En 2016, 23 couples français d’origine africaine ont franchi les portes de son établissement pour une FIV avec don d’ovocytes, ce qui correspond à environ 4 % de sa patientèle. Ursula et son mari en font partie. Après une tentative infructueuse en Espagne, Ursula s’est tournée vers son pays d’origine en raison notamment de ses tarifs avantageux : environ 4 000 euros pour une FIV avec don d’ovocytes.
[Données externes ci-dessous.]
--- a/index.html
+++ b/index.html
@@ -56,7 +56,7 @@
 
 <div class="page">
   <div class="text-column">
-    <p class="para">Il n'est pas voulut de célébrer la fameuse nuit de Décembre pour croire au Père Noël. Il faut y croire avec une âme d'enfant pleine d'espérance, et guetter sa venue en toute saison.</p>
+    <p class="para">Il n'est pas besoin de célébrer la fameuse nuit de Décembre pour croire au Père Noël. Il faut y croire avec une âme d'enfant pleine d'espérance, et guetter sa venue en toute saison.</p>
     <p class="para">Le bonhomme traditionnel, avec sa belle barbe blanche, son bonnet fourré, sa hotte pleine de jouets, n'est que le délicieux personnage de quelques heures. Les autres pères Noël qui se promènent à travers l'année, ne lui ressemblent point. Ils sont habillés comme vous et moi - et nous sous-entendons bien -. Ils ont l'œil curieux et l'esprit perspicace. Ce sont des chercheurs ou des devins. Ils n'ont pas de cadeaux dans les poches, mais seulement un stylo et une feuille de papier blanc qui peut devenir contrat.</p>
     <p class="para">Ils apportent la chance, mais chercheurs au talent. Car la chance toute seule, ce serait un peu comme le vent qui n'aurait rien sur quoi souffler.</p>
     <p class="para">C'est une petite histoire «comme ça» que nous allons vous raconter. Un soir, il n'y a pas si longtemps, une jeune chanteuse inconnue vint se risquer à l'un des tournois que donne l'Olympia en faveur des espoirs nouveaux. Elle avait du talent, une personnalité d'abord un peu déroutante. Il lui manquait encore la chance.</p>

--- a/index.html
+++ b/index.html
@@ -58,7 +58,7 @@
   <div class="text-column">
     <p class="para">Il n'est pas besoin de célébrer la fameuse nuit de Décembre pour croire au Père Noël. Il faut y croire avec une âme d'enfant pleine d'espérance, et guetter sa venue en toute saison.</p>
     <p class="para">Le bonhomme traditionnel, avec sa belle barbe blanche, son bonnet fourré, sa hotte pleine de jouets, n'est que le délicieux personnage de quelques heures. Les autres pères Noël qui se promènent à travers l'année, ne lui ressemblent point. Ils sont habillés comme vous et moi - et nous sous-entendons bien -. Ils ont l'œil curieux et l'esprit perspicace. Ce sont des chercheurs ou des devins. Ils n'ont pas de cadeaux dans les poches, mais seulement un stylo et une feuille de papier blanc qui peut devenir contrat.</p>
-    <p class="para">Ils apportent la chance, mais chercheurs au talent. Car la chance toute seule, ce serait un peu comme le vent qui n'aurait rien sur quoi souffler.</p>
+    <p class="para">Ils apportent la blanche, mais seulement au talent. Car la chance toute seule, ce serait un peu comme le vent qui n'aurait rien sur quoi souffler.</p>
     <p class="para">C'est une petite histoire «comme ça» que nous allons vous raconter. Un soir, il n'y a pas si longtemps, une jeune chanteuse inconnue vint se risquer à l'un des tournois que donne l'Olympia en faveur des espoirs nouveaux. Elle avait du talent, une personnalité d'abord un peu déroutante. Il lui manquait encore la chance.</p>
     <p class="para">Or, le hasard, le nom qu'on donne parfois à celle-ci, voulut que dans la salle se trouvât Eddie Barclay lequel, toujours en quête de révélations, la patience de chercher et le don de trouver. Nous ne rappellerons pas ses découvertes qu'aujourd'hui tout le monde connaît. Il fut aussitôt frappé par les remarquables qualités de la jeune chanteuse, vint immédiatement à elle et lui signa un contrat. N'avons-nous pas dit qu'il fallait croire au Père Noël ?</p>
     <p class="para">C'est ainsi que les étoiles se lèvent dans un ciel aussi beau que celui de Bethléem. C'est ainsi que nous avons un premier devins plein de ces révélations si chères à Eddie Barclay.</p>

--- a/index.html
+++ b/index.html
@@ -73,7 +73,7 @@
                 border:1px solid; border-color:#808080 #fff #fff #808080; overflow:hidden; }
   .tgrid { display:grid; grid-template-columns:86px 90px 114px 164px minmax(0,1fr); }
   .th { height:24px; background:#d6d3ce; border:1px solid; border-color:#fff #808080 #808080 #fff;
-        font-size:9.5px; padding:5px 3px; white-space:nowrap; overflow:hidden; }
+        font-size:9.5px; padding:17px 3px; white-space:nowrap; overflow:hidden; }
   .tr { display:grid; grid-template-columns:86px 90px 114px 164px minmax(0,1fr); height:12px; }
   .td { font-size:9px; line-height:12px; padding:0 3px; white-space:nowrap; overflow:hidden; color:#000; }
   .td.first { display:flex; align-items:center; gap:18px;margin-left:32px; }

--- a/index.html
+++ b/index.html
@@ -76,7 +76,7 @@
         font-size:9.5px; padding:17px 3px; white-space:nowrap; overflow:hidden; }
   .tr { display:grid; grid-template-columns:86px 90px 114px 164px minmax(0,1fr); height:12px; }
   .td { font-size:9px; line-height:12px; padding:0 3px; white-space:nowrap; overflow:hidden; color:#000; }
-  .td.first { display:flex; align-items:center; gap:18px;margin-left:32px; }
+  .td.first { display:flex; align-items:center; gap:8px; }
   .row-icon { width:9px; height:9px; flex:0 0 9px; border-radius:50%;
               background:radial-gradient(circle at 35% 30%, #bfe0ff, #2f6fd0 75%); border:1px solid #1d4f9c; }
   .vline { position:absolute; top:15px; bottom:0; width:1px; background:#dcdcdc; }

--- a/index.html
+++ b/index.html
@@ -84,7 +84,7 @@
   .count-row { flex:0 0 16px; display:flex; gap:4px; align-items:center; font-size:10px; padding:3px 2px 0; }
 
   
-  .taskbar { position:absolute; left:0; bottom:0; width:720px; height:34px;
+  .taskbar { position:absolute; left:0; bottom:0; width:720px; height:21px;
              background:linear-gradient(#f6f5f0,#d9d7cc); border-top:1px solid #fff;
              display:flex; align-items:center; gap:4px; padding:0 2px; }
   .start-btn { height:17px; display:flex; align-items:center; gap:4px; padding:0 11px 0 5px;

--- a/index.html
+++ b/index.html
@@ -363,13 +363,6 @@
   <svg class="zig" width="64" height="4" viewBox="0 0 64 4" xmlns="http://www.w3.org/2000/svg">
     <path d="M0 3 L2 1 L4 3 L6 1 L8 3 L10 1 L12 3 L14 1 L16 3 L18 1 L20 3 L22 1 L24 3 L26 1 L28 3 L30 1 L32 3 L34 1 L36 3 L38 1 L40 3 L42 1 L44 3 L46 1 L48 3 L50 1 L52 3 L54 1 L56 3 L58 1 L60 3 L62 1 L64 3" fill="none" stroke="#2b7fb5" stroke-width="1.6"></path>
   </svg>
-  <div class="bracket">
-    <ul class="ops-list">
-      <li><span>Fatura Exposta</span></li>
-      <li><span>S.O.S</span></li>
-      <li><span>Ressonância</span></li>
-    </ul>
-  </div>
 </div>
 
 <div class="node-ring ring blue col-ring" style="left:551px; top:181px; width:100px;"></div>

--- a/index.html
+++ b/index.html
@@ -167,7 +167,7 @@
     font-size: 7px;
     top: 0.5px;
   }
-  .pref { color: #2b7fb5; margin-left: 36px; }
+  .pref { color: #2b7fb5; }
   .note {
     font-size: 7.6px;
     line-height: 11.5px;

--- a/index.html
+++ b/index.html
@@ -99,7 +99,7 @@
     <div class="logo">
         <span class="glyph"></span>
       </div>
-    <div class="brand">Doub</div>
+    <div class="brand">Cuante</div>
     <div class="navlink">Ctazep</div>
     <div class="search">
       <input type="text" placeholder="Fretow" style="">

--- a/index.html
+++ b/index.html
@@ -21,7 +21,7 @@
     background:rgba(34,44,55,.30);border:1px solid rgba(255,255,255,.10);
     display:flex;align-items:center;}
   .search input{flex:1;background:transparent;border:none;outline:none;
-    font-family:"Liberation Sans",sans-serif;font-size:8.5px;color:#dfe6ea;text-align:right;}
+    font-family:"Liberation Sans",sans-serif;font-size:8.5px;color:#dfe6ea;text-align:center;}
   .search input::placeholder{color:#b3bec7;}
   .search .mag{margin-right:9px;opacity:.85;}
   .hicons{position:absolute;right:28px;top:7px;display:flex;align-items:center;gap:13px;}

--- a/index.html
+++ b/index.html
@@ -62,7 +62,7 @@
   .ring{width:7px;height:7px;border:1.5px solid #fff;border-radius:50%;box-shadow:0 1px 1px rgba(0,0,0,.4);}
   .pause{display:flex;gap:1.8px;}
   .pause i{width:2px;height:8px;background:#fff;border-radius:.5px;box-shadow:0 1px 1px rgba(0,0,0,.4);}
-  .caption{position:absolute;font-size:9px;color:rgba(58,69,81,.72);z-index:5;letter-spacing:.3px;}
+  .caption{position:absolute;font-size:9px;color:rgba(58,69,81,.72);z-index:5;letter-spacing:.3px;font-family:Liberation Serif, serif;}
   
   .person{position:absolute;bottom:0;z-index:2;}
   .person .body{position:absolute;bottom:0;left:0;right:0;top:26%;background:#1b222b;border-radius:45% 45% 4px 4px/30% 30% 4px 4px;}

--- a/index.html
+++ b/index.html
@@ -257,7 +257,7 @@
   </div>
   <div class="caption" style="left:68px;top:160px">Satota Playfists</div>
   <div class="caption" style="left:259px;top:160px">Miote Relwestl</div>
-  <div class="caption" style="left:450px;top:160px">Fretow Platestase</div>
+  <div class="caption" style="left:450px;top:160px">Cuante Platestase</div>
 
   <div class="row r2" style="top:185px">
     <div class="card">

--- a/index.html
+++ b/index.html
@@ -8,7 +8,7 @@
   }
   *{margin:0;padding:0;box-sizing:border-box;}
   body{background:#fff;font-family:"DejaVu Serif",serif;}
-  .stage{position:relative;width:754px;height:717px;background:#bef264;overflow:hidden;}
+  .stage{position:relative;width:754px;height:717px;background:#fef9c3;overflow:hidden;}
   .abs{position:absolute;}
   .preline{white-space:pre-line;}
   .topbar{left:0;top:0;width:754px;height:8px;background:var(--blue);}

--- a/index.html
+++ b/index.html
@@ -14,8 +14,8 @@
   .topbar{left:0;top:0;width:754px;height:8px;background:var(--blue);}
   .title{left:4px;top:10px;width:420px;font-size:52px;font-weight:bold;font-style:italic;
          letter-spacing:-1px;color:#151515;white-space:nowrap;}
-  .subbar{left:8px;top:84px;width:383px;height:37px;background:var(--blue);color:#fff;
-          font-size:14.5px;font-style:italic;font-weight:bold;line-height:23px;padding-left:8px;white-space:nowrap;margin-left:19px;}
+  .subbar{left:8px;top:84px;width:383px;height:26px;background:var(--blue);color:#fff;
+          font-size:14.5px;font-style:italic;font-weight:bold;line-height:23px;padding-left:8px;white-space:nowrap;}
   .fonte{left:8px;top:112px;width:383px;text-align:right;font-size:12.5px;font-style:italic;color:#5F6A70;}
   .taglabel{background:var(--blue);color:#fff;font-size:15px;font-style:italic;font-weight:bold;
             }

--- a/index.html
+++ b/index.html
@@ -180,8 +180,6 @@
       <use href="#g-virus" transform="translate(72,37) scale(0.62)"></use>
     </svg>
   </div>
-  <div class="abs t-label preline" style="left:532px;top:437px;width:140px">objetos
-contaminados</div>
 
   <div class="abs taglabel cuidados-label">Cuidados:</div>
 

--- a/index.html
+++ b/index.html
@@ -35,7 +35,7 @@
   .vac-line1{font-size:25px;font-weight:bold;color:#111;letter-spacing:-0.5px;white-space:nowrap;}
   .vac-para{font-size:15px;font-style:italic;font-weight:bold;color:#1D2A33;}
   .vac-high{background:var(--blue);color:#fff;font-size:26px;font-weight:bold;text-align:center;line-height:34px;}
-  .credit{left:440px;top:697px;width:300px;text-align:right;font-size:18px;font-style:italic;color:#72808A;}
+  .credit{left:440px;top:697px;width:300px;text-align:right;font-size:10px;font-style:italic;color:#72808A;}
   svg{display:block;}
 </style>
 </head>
Un choix inenvisageable pour Sandrine qui aurait eu peur de se confronter aux questions de sa famille restée au pays.

Comme elle, beaucoup de ces femmes ont eu du mal à parler de leur stérilité. « Même si elles sont nées en France, elles ne sont pas coupées de leur pays d’origine. Elles subissent la pression sociale. En Afrique, une personne qui est stérile ne respecte pas le pacte social et se met dans une forme d’infraction envers la société », observe l’anthropologue Doris Bonnet qui a codirigé avec Véronique Duchesne Procréation médicale et mondialisation. Expériences africaines (L’Harmattan, 2016). Du fait de leur « inutilité », certaines femmes ont été violentées par leur mari ou craignent d’être abandonnées par lui. Alors, quand les médecins leur proposent des donneuses d’ovocytes de type caucasien, plus accessibles, beaucoup refusent par peur du rejet.